◆ MATERIAL TO PROCESS
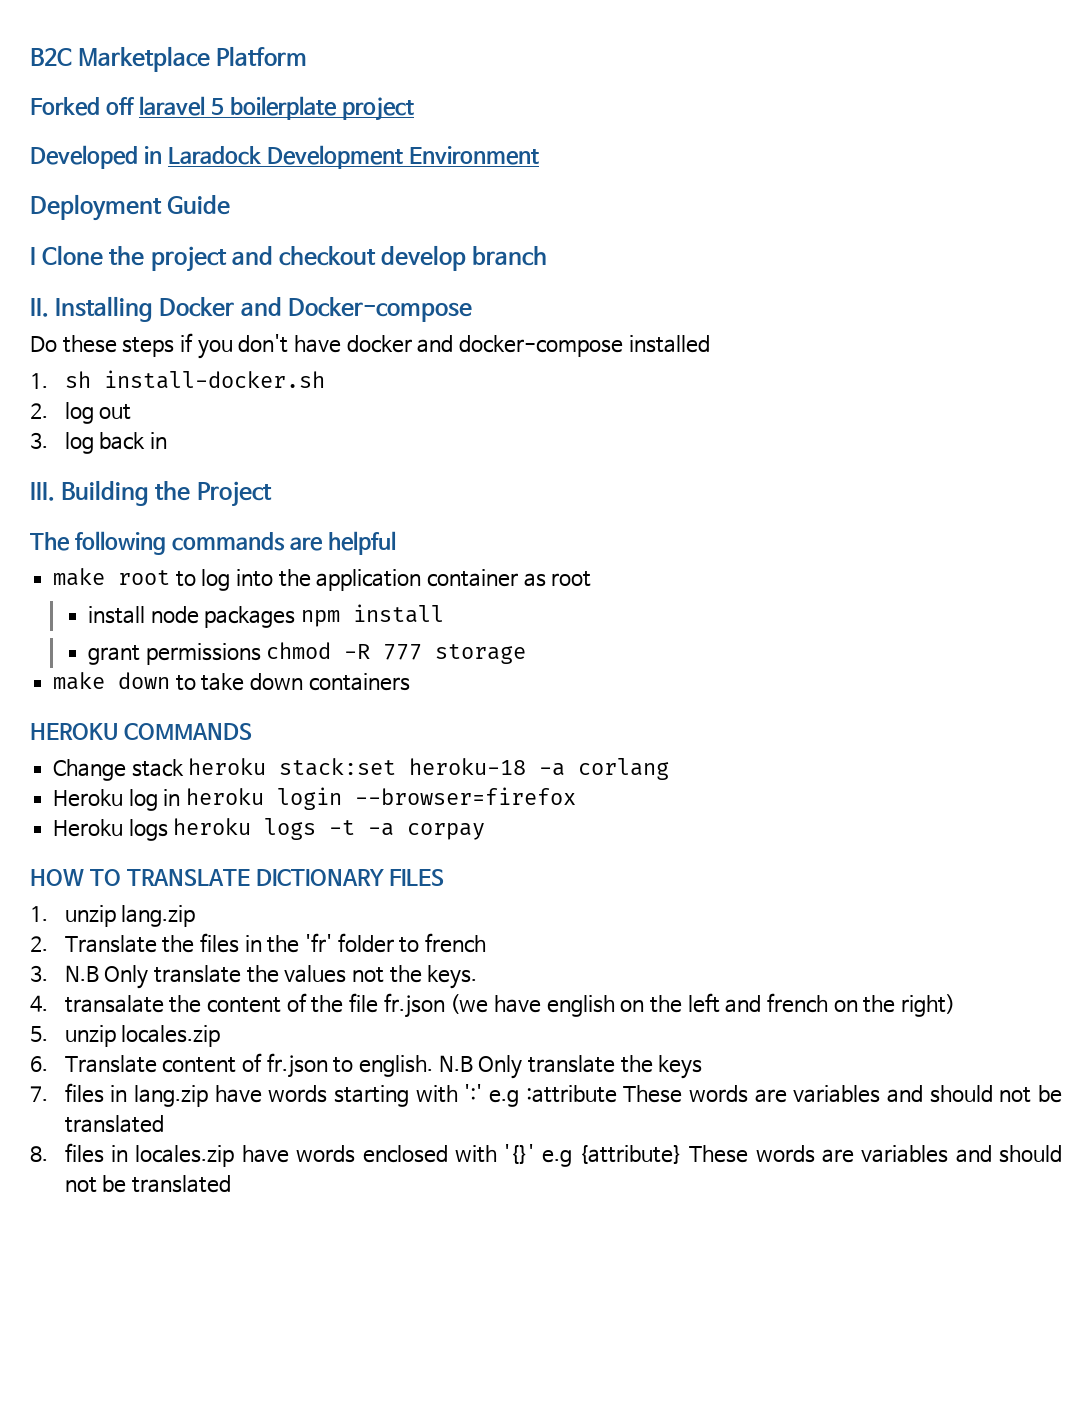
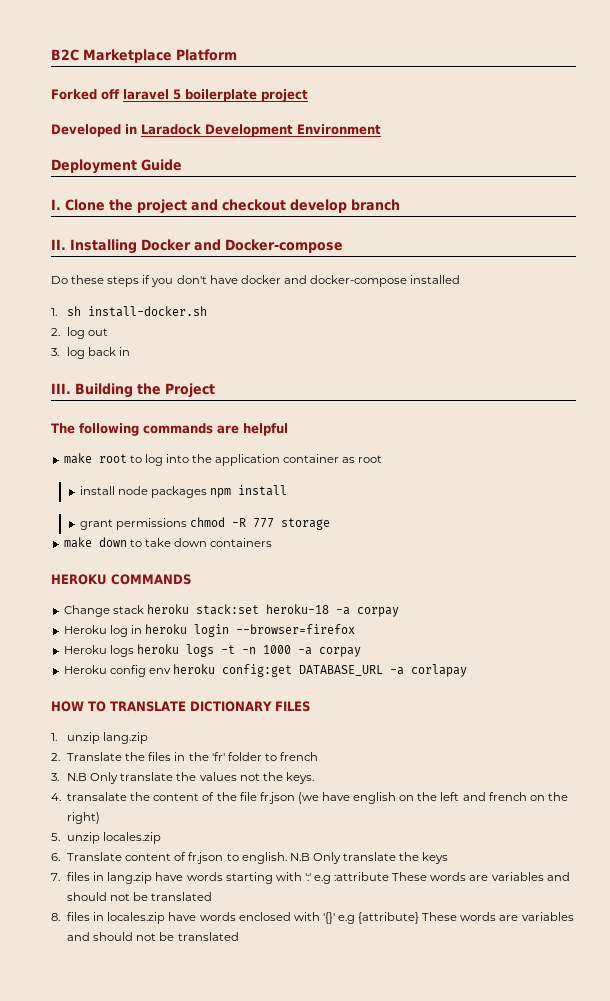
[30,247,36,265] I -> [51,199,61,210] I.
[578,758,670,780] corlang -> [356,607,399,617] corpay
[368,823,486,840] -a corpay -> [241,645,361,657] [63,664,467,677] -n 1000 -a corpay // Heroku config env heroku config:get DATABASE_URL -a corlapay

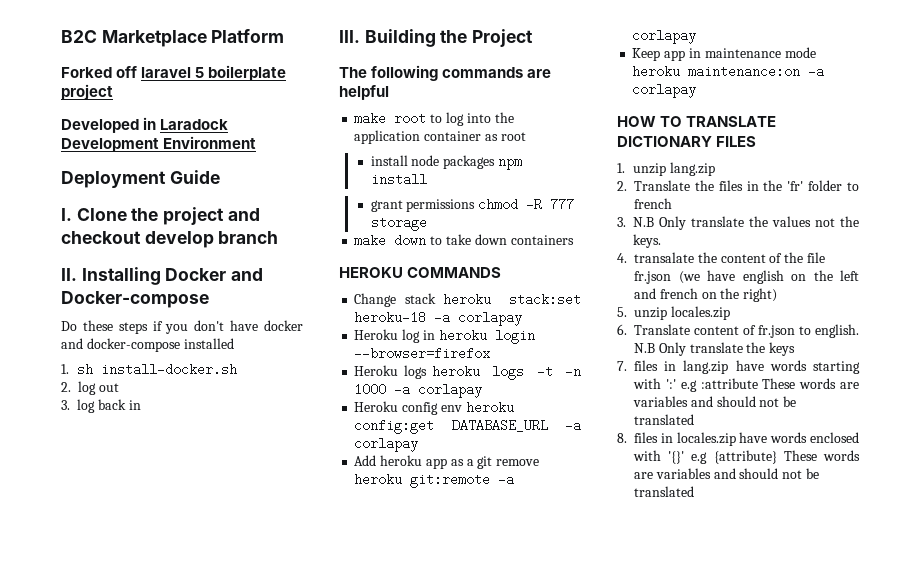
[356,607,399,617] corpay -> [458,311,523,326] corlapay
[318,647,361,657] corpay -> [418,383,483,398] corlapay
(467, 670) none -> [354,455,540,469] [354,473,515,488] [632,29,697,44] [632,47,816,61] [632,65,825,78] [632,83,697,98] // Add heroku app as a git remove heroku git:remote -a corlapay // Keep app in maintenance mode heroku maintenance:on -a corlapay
==
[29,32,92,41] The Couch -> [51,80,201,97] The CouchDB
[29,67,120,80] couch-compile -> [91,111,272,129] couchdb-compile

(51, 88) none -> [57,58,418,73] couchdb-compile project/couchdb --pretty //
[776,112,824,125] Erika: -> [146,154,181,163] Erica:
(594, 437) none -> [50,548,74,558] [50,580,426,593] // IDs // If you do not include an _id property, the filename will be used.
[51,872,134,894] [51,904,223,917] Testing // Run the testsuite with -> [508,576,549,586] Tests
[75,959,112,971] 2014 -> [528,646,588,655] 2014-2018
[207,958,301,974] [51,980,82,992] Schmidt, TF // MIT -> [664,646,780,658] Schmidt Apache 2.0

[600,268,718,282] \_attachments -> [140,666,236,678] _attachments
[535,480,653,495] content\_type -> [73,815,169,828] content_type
---
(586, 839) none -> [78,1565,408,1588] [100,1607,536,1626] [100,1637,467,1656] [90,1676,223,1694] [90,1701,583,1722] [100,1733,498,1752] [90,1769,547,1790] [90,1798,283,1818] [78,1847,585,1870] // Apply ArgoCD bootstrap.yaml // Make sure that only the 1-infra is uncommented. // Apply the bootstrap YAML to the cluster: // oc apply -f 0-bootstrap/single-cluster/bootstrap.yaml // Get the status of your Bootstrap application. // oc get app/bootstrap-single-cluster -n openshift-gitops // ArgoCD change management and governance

◆ YOUR ASSIGNMENT
Each line in the entries above, starting at the line with "[776,112,824,125] Erika: ->" and ending at the line with "[535,480,653,495] content\_type ->", is to be printed exactly, and only those lines.

◆ SOLUTION TO THE EXERCISE
[776,112,824,125] Erika: -> [146,154,181,163] Erica:
(594, 437) none -> [50,548,74,558] [50,580,426,593] // IDs // If you do not include an _id property, the filename will be used.
[51,872,134,894] [51,904,223,917] Testing // Run the testsuite with -> [508,576,549,586] Tests
[75,959,112,971] 2014 -> [528,646,588,655] 2014-2018
[207,958,301,974] [51,980,82,992] Schmidt, TF // MIT -> [664,646,780,658] Schmidt Apache 2.0

[600,268,718,282] \_attachments -> [140,666,236,678] _attachments
[535,480,653,495] content\_type -> [73,815,169,828] content_type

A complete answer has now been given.